# Or Conditions and Character Classes

In regular Python, the `or` binary operator is used to test whether at least one of the two conditions provided evaluates as `True`. With regular expressions, there are two separate special characters available - the pipe, `|`, and the square brackets, `[]`, to test multiple conditions. This chapter covers these two types of or operations along with **character classes**, a compact way to represent spans of characters through the square brackets or backslash metacharacters.

In [None]:
import re
import pandas as pd

def find_pattern(s, pattern, **kwargs):
    filt = s.str.contains(pattern, **kwargs)
    return s[filt]

movie = pd.read_csv('../data/movie.csv')
title = movie['title']
title.head(3)

## The pipe metacharacter `|`

The pipe metacharacter, `|`, allows you to match two or more regex patterns within a single regex.  Take a look at the regex `'Friend|Enemy'`. It matches text containing the entire word `Friend` or `Enemy`.

In [None]:
find_pattern(title, r'Friend|Enemy').head()

You can add as many pipes as you wish to search for any number of patterns.

In [None]:
find_pattern(title, r'Friend|Enemy|Good|Evil').head(10)

### Each section is a separate and independent regex

The pipe character creates independent patterns that are each matched separately against the entire text.
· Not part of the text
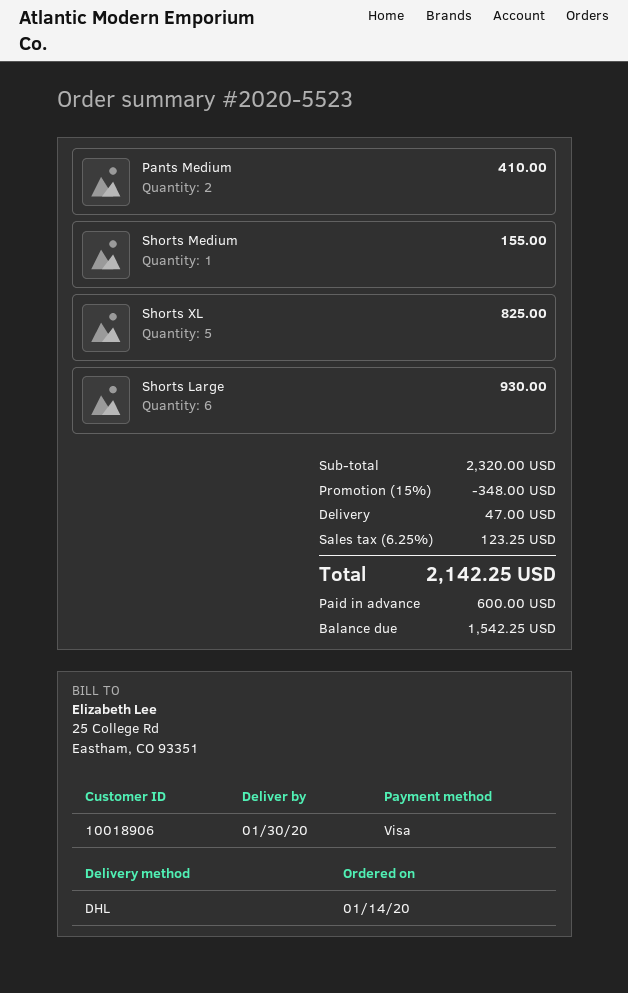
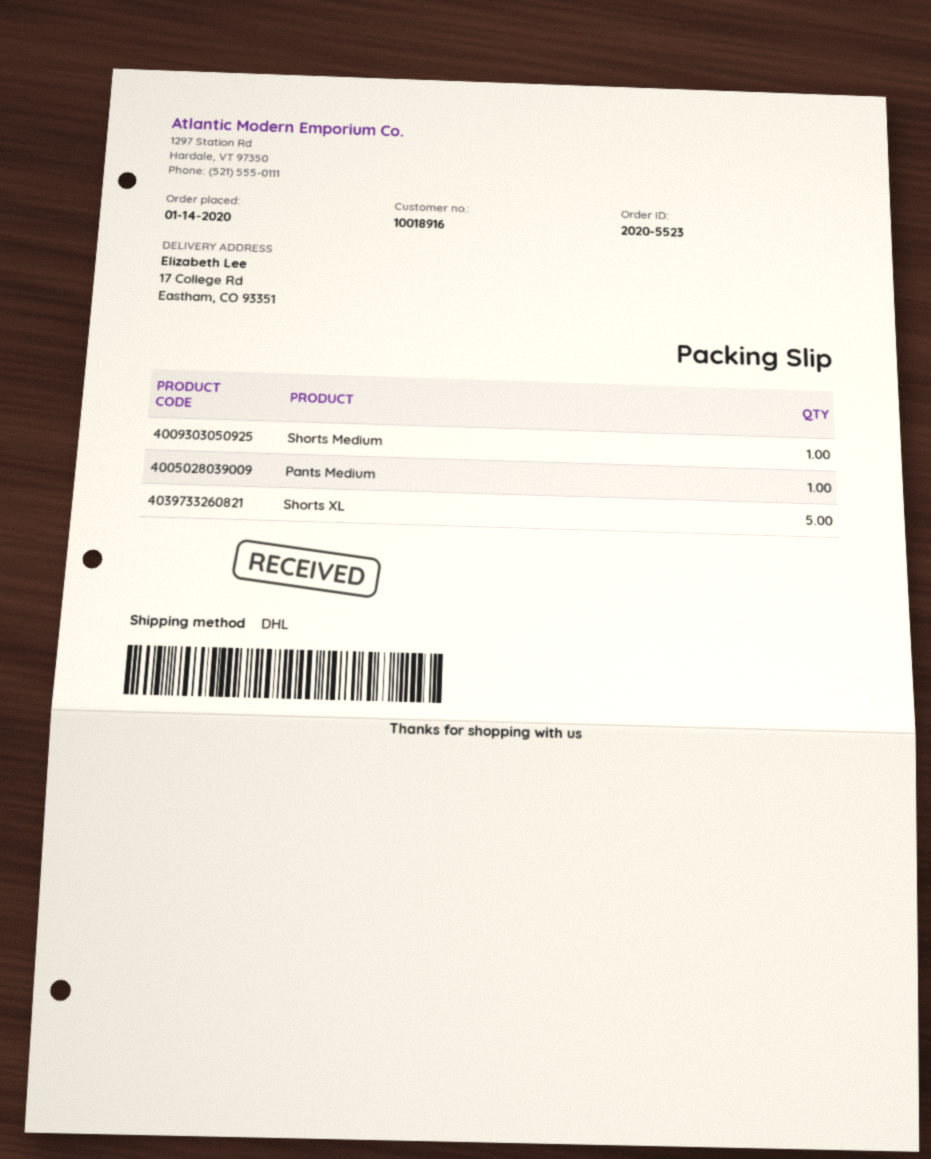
customer number: 10018906 -> 10018916
Pants Medium: 2 -> 1
Shorts Large: 6 -> none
It is no different than calling the `contains` method with each pattern and using the `or` Series operator (which happens to be the same pipe character in regexes) to test all conditions.

In [None]:
filt1 = title.str.contains(r'Friend')
filt2 = title.str.contains(r'Enemy')
filt3 = title.str.contains(r'Good')
filt4 = title.str.contains(r'Evil')
filt = filt1 | filt2 | filt3 | filt4
filt.sum()

The length of both Series is found to verify that they match the same titles.

In [None]:
find_pattern(title, r'Friend|Enemy|Good|Evil').size

### Each independent regex can be complex

There is no restriction for the independent regexes separated by the pipe character. Below, we match titles that begin with `G` and end in `n` or begin with `D` and end in `s`, or begin with `F` and end in `n`.

In [None]:
find_pattern(title, r'^G.*n$|^D.*s$|^F.*n$').head()

## The brackets metacharacter `[ ]`

The brackets metacharacter allows you to match one of several characters at a single position. To use, place all of the possible characters you would like to match for a single position inside the brackets. The pattern `'S[aeiou]n'` matches text that has an `'S'`, followed by exactly one vowel and then `'n'`. Specifically, it matches `'San'`, `'Sen'`, `'Sin'`, `'Son'`, and `'Sun'`. The brackets are a single character **or** condition.

In [None]:
find_pattern(title, r'S[aeiou]n').head(7)

### Entire character classes within the brackets

Let's say you want to match exactly one of the lowercase letters 'a' through 'z'. You could do so by writing each of the 26 letters within the brackets, creating a very long pattern. Thankfully, there is a much easier way with **character classes**.

Character classes represent entire subsets of characters and are written within the square brackets with a hyphen separating the start and end character. This is the only part of the regex syntax where hyphens have a meaning. Outside of the brackets, they are literal characters and have no special meaning. There are three common character classes - one for lowercase letters, one for upper case letters, and one for the digits 0 through 9. 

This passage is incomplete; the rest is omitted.